Бакинский уже шесть лет болтался в столице. Он приехал сюда, как Растиньяк, завоевателем, а стал обывателем. Как и у Растиньяка, у него было мало денег, зато много талантов. Но много талантов — это ни одного таланта. В этом скоро должен был убедиться Бакинский, но человека можно было убедить в чем угодно, но только не в том, что он бездарен. На место каждой разбитой иллюзии немедленно подымалась новая.
Раньше всего Бакинский попробовал себя на сцене. Еще в детстве Алеша прозвал его «актером». Но актер из него не вышел.
— Я не могу изображать чужие чувства, — говорил он, — когда у меня вот здесь, — он показывал на левую сторону груди, — здесь кипят свои чувства, более богатые, нежели у пошлых персонажей.
Но это была эффектная отговорка, их много было у Бакинского. Одни и те же для всех случаев, они помогали ему беспечно жить, надеяться и даже внушать своим знакомым веру в себя. На самом деле он ушел со сцены потому, что не хотел работать; он ждал, что его чудесный талант повергнет и режиссуру и зрителей в священный трепет, но режиссер, признавший, что в Бакинском «кое-что» есть, заставил его учиться дикции, ритму, пластике, движениям. Бакинский обещал.

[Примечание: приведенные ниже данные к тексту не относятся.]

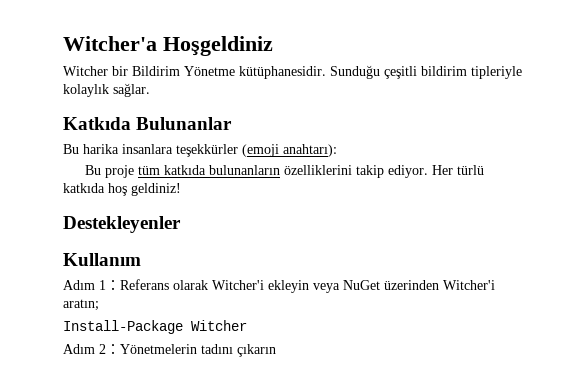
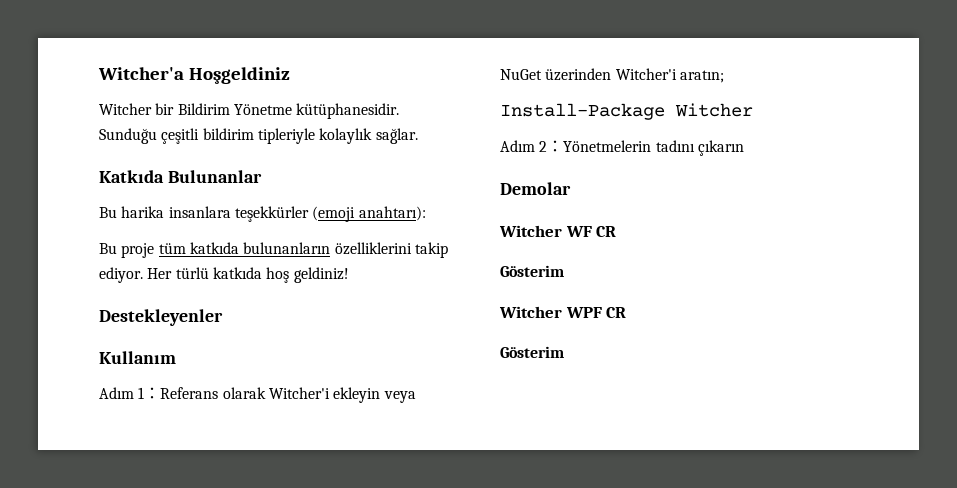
(276, 350) none -> [500,182,571,195] [499,225,617,237] [500,265,564,277] [499,306,627,318] [500,346,564,358] // Demolar // Witcher WF CR // Gösterim // Witcher WPF CR // Gösterim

Ему показалось, что он умеет рисовать. Часто в восторге он замирал на улице. Паровозный дымок над вокзалом, уголок городского сада, клен, вырвавшийся из чугунной решетки, огни большого города сводили его с ума. Это надо было зарисовать немедленно, тут же. Сельские пейзажи были чужды ему. Он был городской человек до мозга костей, с ног до головы. О степи он писал: «Я бреду по зеленым мостовым», и ветер он называл: «Стремительным, как трамвай». В восторге он останавливался перед сосульками на водосточном желобе. Как это можно нарисовать! Весна в городе, весна, стесненная площадями и водосточными трубами. Капель падает с крыш. Дворники сгоняют снег метлами. Дворник, торжествуя, делает весну в городе.
Он любил город. Чем он был шумнее, тем лучше. Сутолока, бестолочь, пестрота большого города владели им. Он хотел рисовать, писать это широко, размашисто: красные, белые, синие пятна — созвездия пятен, бестолочь пятен, музыка пятен.
Он не владел рисунком. Карандаш был непослушен ему. Он мазал широкой кистью. Одни называли его урбанистом, другие — бездарью. Во всяком случае, о нем говорили. Следовательно, он был художником. Он мечтал уже о собственной мастерской.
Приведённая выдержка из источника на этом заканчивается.